From 1967 to 1994, it was the third level of Mexican football. The 18 groups consist of clubs eligible for four promotion spots to Liga Premier, teams affiliated with clubs from the highest levels, which are known as "filiales" are not eligible for promotion.

Fifty-nine clubs have won the title at least once. Celaya, San Luis, Tecos, Atlético Tecomán, Cuautitlán, Cihuatlán and Héroes de Zaci are the most successful clubs with two titles each.

==History==
===Tercera División de México (1967–2017)===
Founded in 1967 as the third level division, it was one of the three divisions originally created for the Mexican football league system, along with the Primera División and Segunda División. The inaugural season had sixteen founding clubs: ADO, Cuautla, Cuautitlán, Chalco, Electra, Gutiérrez Zamora, Iguala, Las Brisas, Naucalpan, Querétaro, San Luis, San Marcos, UAEM, U de Puebla, UV de Coatzacoalcos and Zapata.

The participating clubs were divided into two zones of eight clubs by geographic location.
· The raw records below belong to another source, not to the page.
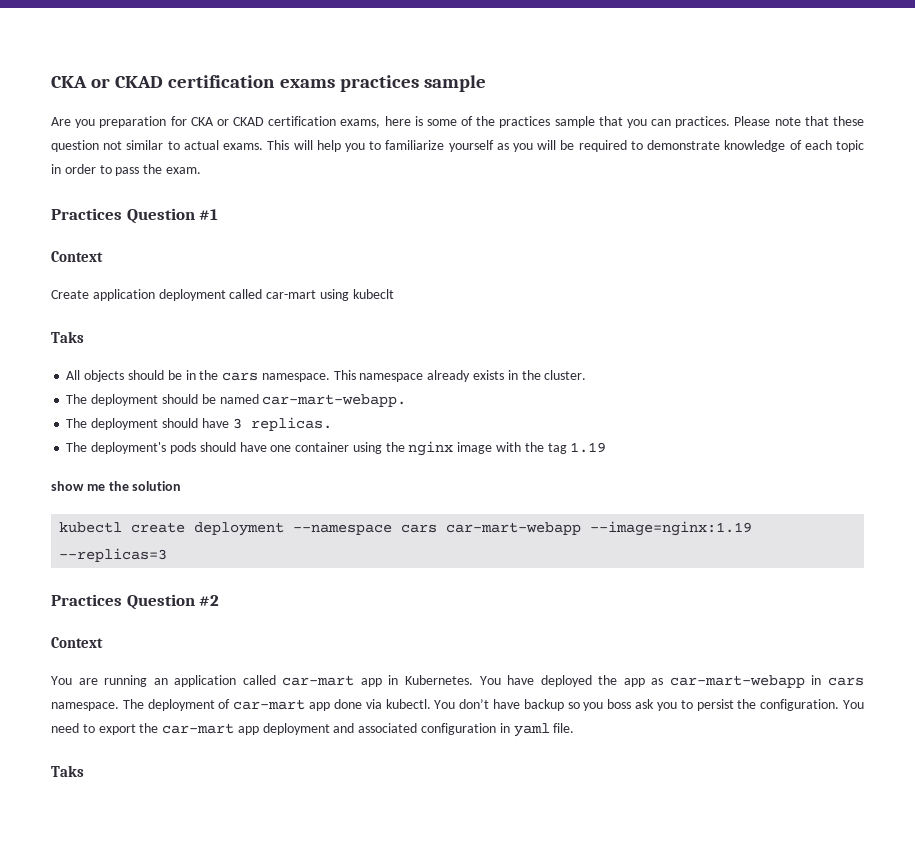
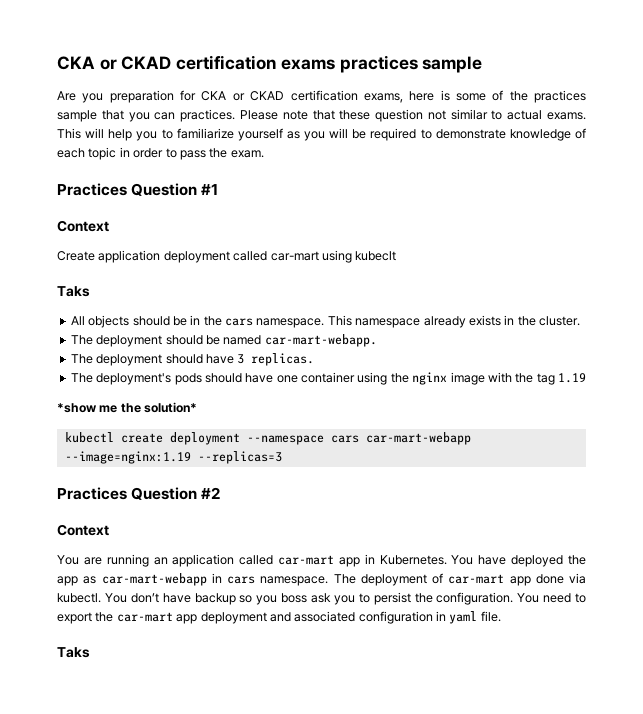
[51,481,84,491] show -> [57,403,97,413] *show
[132,481,182,491] solution -> [144,402,198,413] solution*

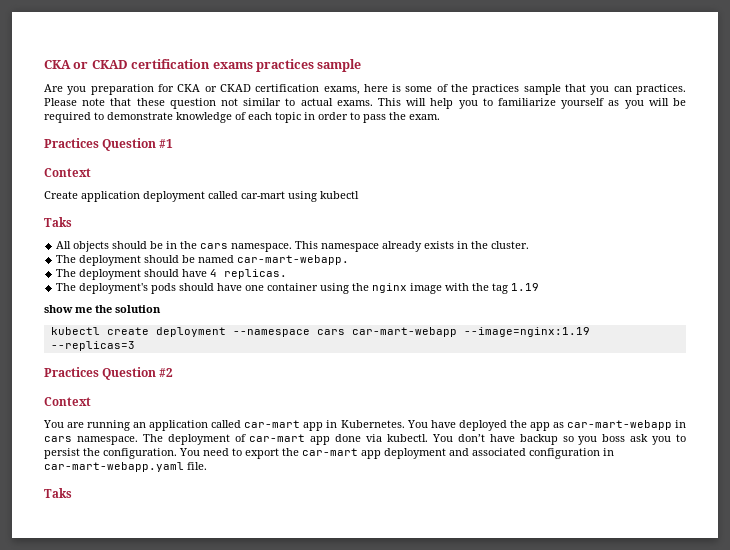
[355,251,397,261] kubeclt -> [320,191,359,199] kubectl
[237,354,245,364] 3 -> [210,269,218,277] 4
[57,403,97,413] *show -> [44,305,73,313] show
[144,402,198,413] solution* -> [115,305,161,313] solution
[449,611,478,624] yaml -> [44,462,184,472] car-mart-webapp.yaml

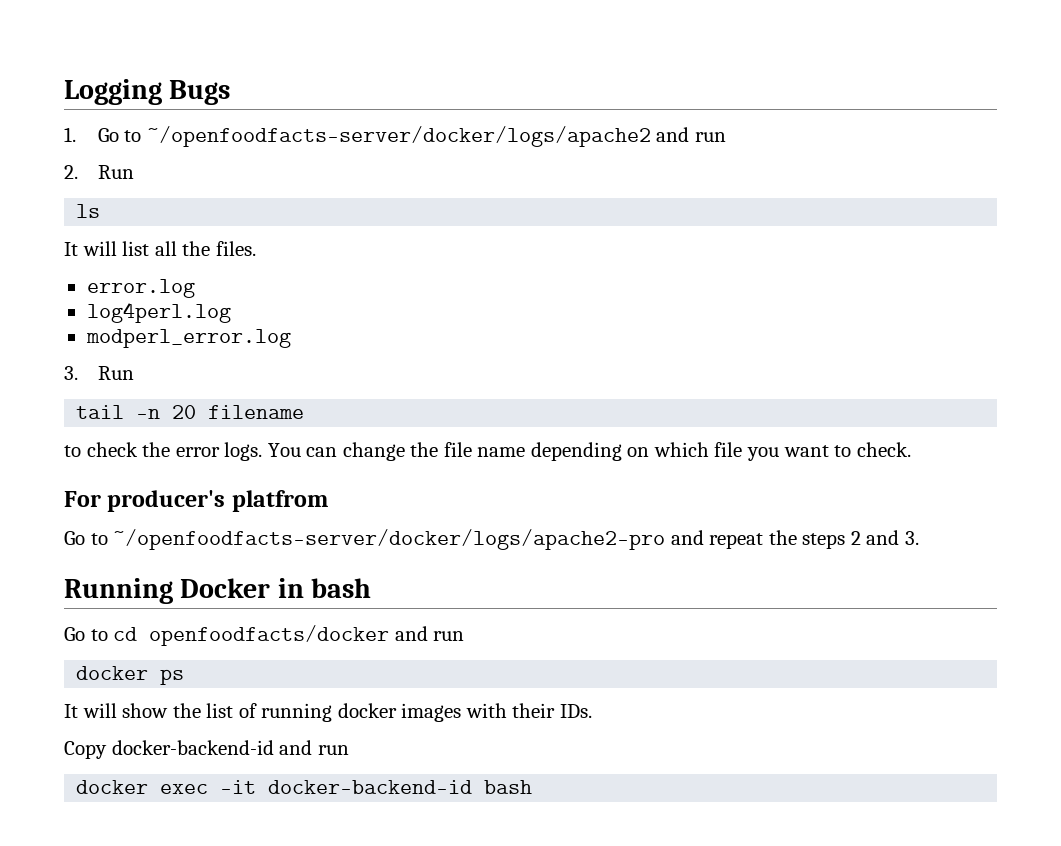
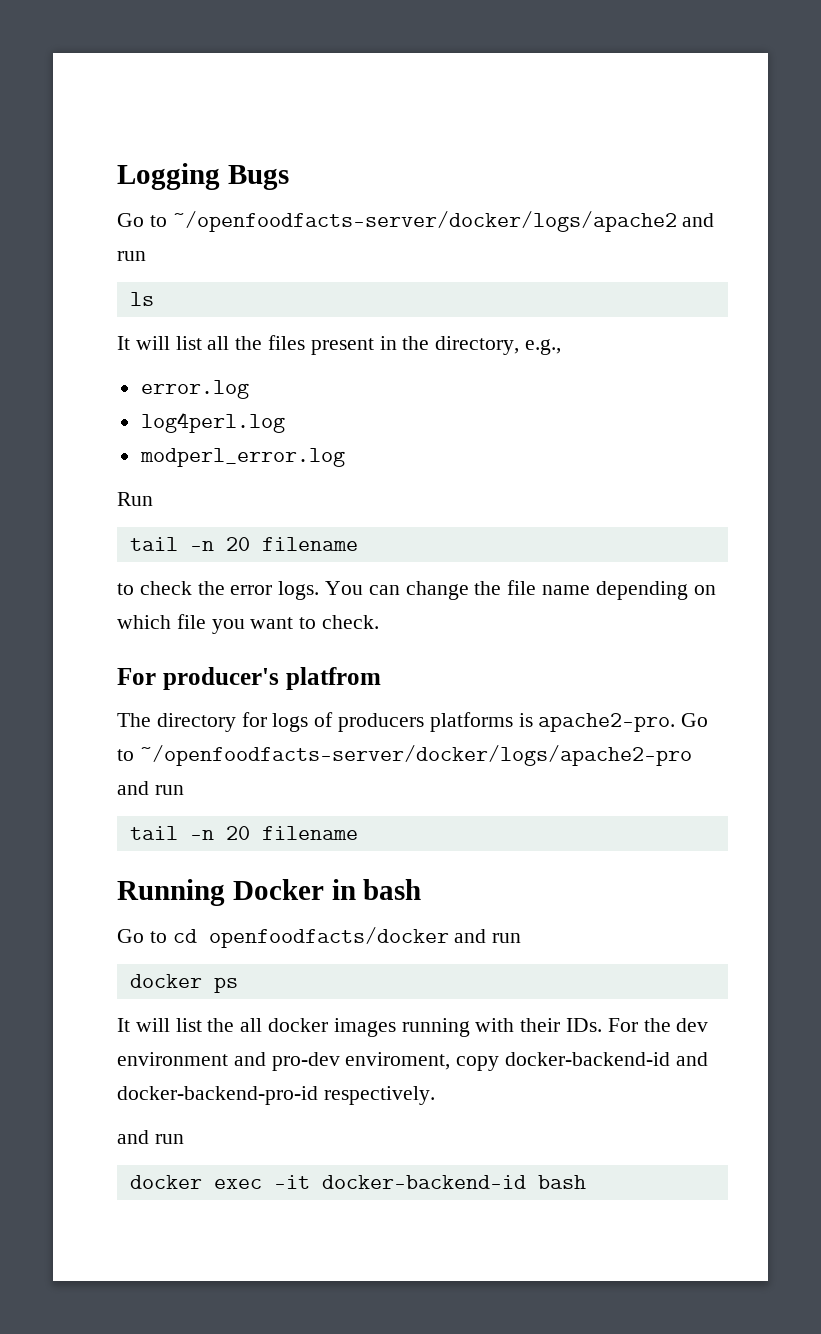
[64,127,76,142] 1. -> (289, 177) none
[64,165,134,179] // 2. Run -> (146, 256) none
[215,241,256,256] files. -> [268,335,562,355] files present in the directory, e.g.,
[64,366,78,380] 3. -> (345, 457) none
[64,529,919,550] Go to ~/openfoodfacts-server/docker/logs/apache2-pro and repeat the steps 2 and 3. -> [117,712,709,732] [117,745,692,766] [117,781,184,795] [129,826,358,840] The directory for logs of producers platforms is apache2-pro. Go to ~/openfoodfacts-server/docker/logs/apache2-pro and run // tail -n 20 filename
[122,703,333,722] show the list of running -> [175,1018,263,1032] list the all
(462, 712) none -> [401,1018,470,1037] running
[64,740,274,759] // Copy docker-backend-id -> [607,1018,709,1032] [117,1052,708,1071] [117,1086,435,1105] For the dev environment and pro-dev enviroment, copy docker-backend-id and docker-backend-pro-id respectively. //

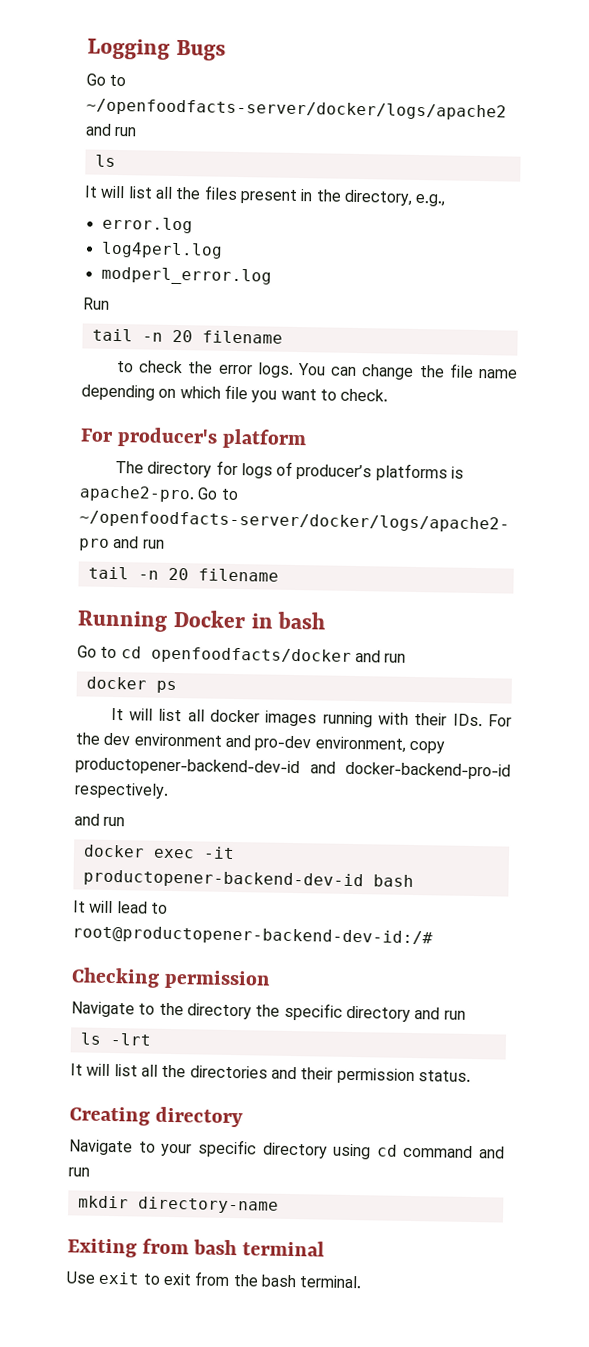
[285,667,381,690] platfrom -> [222,428,308,450] platform
[338,713,425,732] producers -> [296,464,373,481] producer’s
[207,1018,235,1032] the -> (183, 715) none
[345,1052,671,1071] enviroment, copy docker-backend-id -> [314,736,445,754] [75,757,300,777] environment, copy productopener-backend-dev-id
[321,1175,586,1189] docker-backend-id bash -> [82,869,414,890] [73,900,168,914] [72,925,433,947] [71,967,272,990] [71,1001,466,1022] [79,1032,152,1046] [70,1063,471,1085] [69,1106,244,1128] [68,1139,505,1160] [68,1167,90,1177] [77,1195,279,1214] [67,1238,326,1258] [66,1271,363,1289] productopener-backend-dev-id bash // It will lead to root@productopener-backend-dev-id:/# // Checking permission // Navigate to the directory the specific directory and run // ls -lrt // It will list all the directories and their permission status. // Creating directory // Navigate to your specific directory using cd command and run // mkdir directory-name // Exiting from bash terminal // Use exit to exit from the bash terminal.

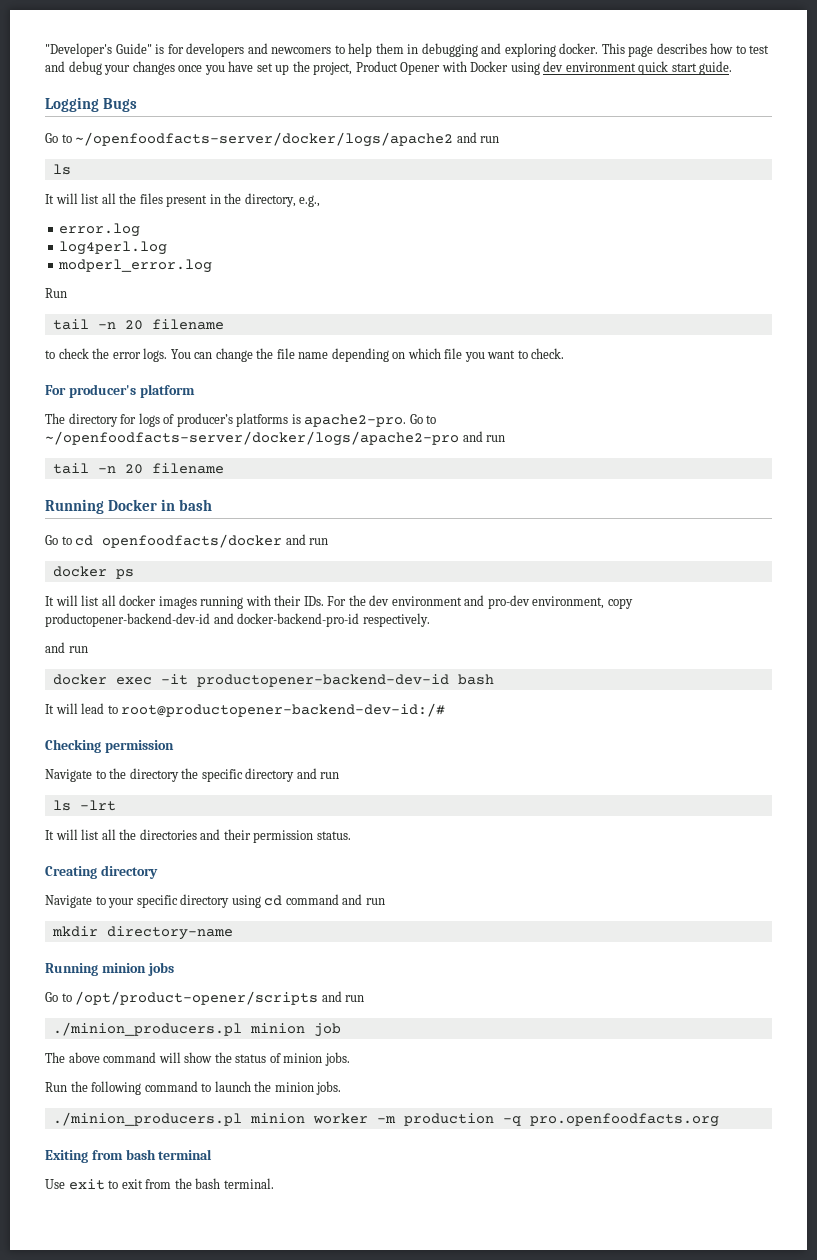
(87, 49) none -> [45,43,770,57] [45,61,733,75] "Developer's Guide" is for developers and newcomers to help them in debugging and exploring docker. This page describes how to test and debug your changes once you have set up the project, Product Opener with Docker using dev environment quick start guide. //
(279, 1205) none -> [45,962,174,976] [45,991,365,1005] [52,1022,341,1037] [45,1052,350,1066] [45,1081,342,1095] [52,1112,719,1127] // Running minion jobs // Go to /opt/product-opener/scripts and run // ./minion_producers.pl minion job // The above command will show the status of minion jobs. // Run the following command to launch the minion jobs. // ./minion_producers.pl minion worker -m production -q pro.openfoodfacts.org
Two phases of 14 rounds each were played, the two zone winners from each phase qualified for the final championship group, which consisted of a round-robin format with six rounds played.

From 1994, it became the fourth level division of Mexican football, after the creation of the Primera División "A" de México as an intermediate league between the Primera División and Segunda División.

Since the 1992–93 season, teams affiliated with Primera División clubs have been integrated into the Tercera División, which are commonly known as "filiales". From 2001 to 2008, two short tournaments were played per season.

===Liga TDP (2017–present)===
In 2017, the league was rebranded as Liga TDP, it had 215 participating clubs divided into two zones with 13 groups by geographic location. The final phase included 72 clubs and consisted of seven stages.

Since the 2020–21 season, the competition format has been modified and the clubs have been divided into two zones with 18 groups by geographic location, both zones were renamed as Zona A and Zona B. A final phase with 32 clubs is contested in each zone with a trophy awarded to the champions of each zone, and they also advance to the national final for the overall Liga TDP title, which was also renamed as Campeón de Campeones de la Liga TDP.

==Competition format==
===Regular phase===
One tournament is played per season, throughout the FIFA's world footballing calendar, the 246 clubs are divided into two zones with 18 groups by geographic location. Zona A consists of nine groups (1–9) and Zona B consists of nine groups (10–18), each group has 9 to 16 participating clubs. The Liga TDP is played in a double round-robin format, with each club facing all other participating clubs twice during the season, except against clubs located in its own group. A penalty shootout is held in matches that end in a draw, the winners get an extra point.

The teams known as "filiales" also participate, which are the reserve teams affiliated with clubs at higher levels (Liga MX, Liga de Expansión MX and Liga Premier). These clubs are not eligible for promotion, however, they qualify for its own final knockout phase for the affiliated teams title, known as Torneo de Filiales de la Liga TDP.

===Final phase===
The final phase consists of 64 participating clubs, the best 32 clubs from each zone qualify for the final knockout phase. In each zone, the round of 16, quarter-finals, semifinals and final are played with a home and away format, and the winners being determined by the aggregate score.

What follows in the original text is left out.